Does that make sense to anyone? It just came to me that that might be the reason why certain conditions are lumped together as being "all in your head" (and for some reason, it's generally "all in a woman's head"). Female conditions, such as menstrual cramps and labor pain, are often put in this category. After all, the labour prep class I took told women that labor pain was all in their heads - great, another encouragement of people to think that suffering people are self-sickening hypochondriacs.

Well, I've wasted enough time!! More later!!


  1. Ah, I know that attitude well!

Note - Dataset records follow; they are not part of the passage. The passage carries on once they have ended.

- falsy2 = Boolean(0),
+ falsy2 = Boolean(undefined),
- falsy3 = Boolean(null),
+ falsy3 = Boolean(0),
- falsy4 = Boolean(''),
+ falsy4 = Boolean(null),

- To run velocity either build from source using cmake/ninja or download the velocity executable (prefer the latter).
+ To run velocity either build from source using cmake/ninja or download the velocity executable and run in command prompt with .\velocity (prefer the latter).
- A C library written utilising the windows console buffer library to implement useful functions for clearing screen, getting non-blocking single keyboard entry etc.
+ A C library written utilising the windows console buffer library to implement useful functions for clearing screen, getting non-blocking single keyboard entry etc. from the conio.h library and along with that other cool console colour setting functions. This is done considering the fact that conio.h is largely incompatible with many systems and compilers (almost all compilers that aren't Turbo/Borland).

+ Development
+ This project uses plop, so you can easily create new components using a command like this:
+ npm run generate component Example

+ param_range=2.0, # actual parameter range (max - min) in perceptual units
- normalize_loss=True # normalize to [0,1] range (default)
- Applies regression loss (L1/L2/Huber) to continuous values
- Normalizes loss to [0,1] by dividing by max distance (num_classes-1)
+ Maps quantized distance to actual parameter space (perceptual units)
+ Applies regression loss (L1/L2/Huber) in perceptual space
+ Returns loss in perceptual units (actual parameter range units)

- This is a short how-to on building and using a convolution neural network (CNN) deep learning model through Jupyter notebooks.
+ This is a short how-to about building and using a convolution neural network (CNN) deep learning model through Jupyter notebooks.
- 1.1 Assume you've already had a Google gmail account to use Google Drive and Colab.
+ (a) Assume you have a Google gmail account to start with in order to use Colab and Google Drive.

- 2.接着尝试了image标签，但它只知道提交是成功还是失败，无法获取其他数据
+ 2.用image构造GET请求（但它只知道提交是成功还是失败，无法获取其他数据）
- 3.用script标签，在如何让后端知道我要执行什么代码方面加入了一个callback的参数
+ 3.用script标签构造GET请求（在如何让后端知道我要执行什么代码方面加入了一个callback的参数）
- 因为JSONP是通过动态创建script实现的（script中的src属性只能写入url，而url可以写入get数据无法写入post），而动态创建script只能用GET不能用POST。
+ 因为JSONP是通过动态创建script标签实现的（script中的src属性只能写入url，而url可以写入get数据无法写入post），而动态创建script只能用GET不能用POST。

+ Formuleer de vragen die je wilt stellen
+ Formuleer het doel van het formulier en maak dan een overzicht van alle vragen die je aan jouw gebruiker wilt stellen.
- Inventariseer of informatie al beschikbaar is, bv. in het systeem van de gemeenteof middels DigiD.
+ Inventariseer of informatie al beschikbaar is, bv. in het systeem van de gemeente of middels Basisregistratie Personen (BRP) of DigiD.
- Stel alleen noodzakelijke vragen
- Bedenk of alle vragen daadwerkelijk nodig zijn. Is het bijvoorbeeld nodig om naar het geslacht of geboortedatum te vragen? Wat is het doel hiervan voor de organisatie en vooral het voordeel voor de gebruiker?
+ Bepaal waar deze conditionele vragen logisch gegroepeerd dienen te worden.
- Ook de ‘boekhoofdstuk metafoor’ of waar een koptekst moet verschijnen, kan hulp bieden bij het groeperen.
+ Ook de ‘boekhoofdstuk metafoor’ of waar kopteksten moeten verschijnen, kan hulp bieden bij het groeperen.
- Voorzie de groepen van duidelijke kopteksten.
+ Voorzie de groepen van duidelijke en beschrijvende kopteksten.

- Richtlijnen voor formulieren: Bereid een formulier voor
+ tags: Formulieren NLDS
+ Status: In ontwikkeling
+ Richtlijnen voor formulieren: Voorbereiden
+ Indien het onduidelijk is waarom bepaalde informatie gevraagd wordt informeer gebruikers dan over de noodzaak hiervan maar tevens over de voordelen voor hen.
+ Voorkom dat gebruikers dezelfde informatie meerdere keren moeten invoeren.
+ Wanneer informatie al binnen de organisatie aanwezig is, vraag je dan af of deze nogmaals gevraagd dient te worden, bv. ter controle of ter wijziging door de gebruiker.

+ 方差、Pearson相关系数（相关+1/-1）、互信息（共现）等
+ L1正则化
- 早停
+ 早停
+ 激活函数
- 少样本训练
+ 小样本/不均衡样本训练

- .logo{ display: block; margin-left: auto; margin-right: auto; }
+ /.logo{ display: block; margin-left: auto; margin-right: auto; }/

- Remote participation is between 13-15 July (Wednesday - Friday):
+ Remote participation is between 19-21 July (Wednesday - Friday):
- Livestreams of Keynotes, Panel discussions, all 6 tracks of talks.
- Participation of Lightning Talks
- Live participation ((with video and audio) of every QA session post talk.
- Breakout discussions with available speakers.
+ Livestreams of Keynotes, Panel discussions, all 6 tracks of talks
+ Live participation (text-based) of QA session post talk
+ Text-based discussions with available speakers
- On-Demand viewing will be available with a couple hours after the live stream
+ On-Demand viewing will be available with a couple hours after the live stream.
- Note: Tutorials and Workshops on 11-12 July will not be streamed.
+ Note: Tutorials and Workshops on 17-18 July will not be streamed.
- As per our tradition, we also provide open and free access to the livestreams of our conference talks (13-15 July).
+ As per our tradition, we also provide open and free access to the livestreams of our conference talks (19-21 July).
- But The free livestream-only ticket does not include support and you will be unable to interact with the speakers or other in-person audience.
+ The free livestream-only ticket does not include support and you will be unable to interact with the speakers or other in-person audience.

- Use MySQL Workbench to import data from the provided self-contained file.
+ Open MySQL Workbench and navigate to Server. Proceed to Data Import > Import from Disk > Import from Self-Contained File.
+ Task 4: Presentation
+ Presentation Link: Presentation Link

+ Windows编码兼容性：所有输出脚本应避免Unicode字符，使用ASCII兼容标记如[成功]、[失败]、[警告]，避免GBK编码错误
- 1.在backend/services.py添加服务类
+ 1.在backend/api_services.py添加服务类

IF is in that category, too. And everyone thinks they have an answer for you! Unfortunately, I don't think there's much we can do except educate people and forbear with them. I guess in one sense, we're glad they don't get it, right?

  2. It was great to see you, too! And I think you are right on with your hypothesis about public acceptance of disease/disorders. HG is one of those things that, unless you have experienced it, you have NO clue what it is like. I am ashamed to say that I viewed depression with skepticism until I experienced it along with my HG. Now I have great empathy for those who struggle with depression (and HG, unfortunately). Thanks for shedding some light on this topic.

  3. I noticed these entries are from a while back so I hope you still check comments. I wanted to let you know that your blog is a godsend. Thank you for sharing your thoughts and experiences with HG. I;m going through it now. Reading other women's stories helps me realize I will make it and it won't last forever.